Not that I want to make true Brexiteers hyperventilate or anything, but the much-cited figure of a record half a million people joining the UK population in the last year is only about half the truth.
That’s because it’s just the net number. A total of 1.1 million people are expected to have turned up in the UK by June. More than a million! These are the people I think the anti-immigration people should focus on.
They are all legal and the majority – 704,000 – are from outside the EU. The number of ‘legal’ migrants is about 10 times higher than the number crossing the English Channel in small boats or smuggled in trucks – which has sparked controversy. Instead of talking about it, Brexiteers usually ignore legal migration numbers. However, not now.
So what you might have expected from Brexit, and for which many no doubt voted, has not happened. On the other hand. Instead of migration, say, at the “tens of thousands” a year promised by the Conservatives after they first entered government in 2010, it’s at five times that level. This is because UK businesses and universities cannot function properly without migration.
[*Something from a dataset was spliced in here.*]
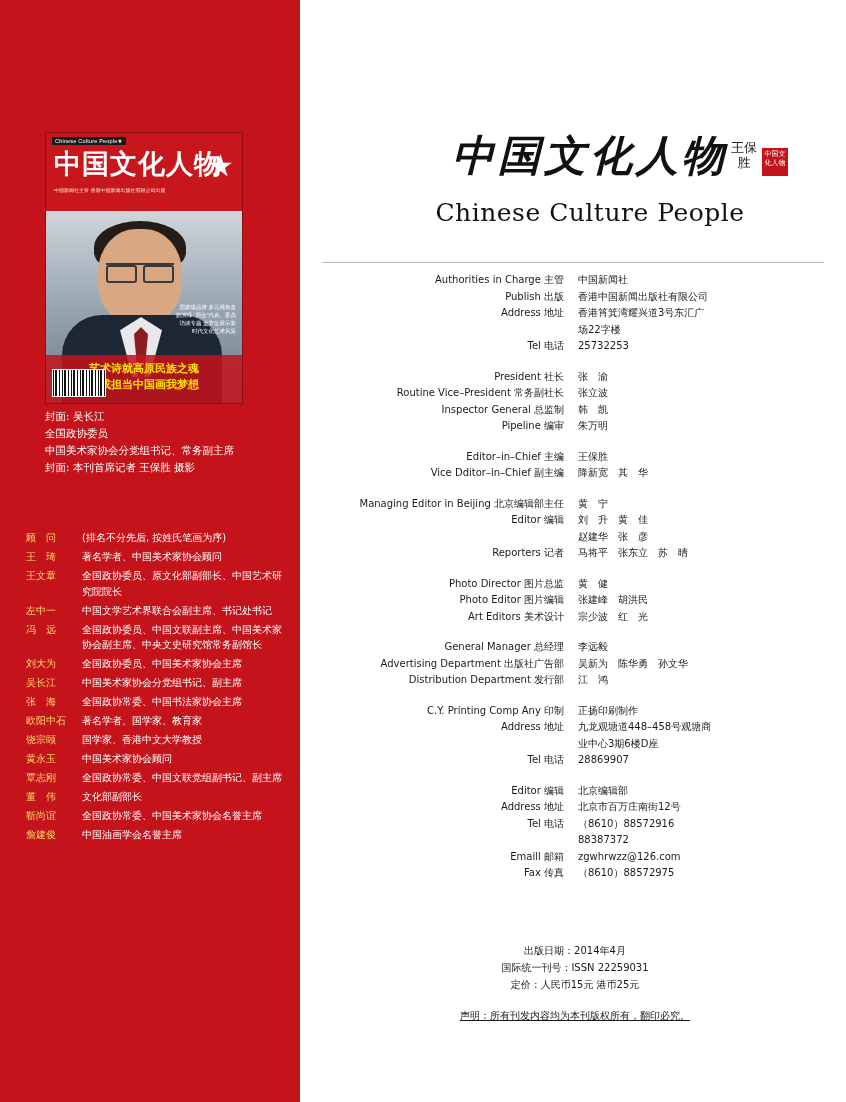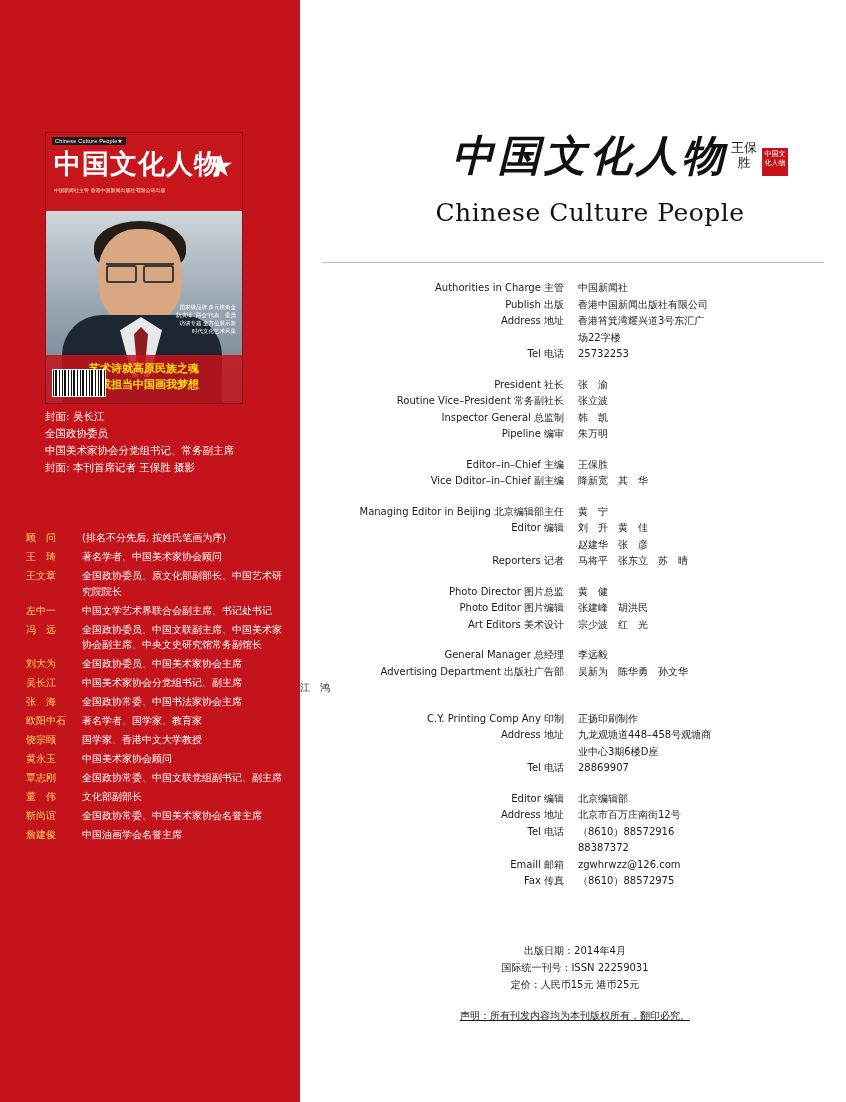"Authorities in Charge 主管" .imprint { top: 280px -> 272px }
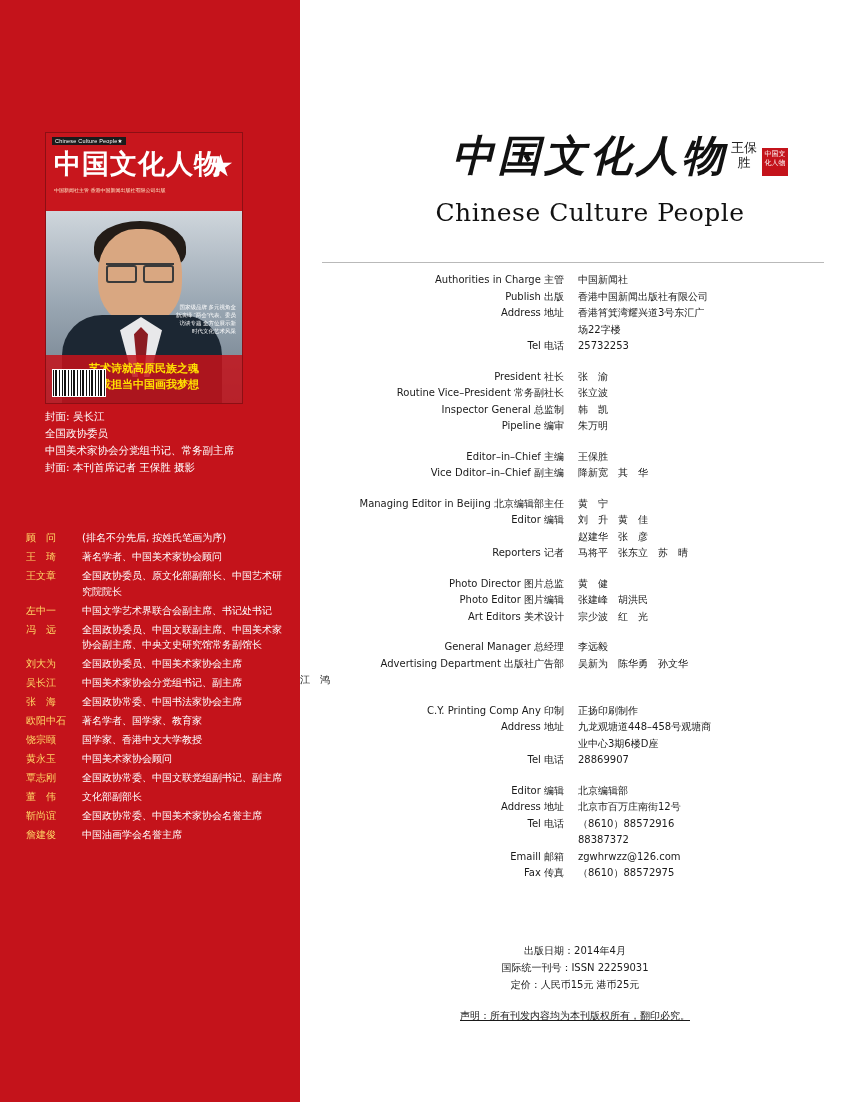"Distribution Department 发行部" div.ilabel { html: none -> <div>Distribution Department 发行部</div> }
We simply have too few people and too many jobs that cannot be replaced by machines or AI. Birth rate surges aside, this is the economic fact of life. We shouldn’t get upset about it because it has made us richer, just like other great nations built on migration, like the US and Australia.
Last year was an unusual year, but smoothing over the past few years leaves a perfectly legal and orderly net inflow of 200,000 to 250,000 per year. This is high by most historical UK standards and contributes to the increasing proportion of the population who were not born in the UK.
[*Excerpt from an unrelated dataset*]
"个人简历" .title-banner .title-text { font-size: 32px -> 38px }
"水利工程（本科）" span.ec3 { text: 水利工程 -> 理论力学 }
Given that recent emigration has been affected by the return of EU citizens and most of this trend has yet to be spent, net emigration figures are likely to fall quite sharply in 2023 and beyond. An estimated 560,000 people have immigrated from the UK over the same period, of whom almost half – 275,000 – have returned to the EU. The average net migration could well rise even higher, if not to half a million.
This is because there are some skewing effects on the numbers brought on by the end of the pandemic, such as a backlog in student arrivals and recent special rules for Hong Kong, Afghanistan and Ukraine inflating the stats – roughly 200,000 Ukrainians fled the war and were mostly welcomed in Britain.
The fact is that our new post-Brexit ‘Australian points system’ has not reduced migration as promised, but merely changed its composition, from EU workers to non-EU workers and students. There is nothing inherent in a points-based system that will virtually stop migration, as has been suggested by the likes of Nigel Farage.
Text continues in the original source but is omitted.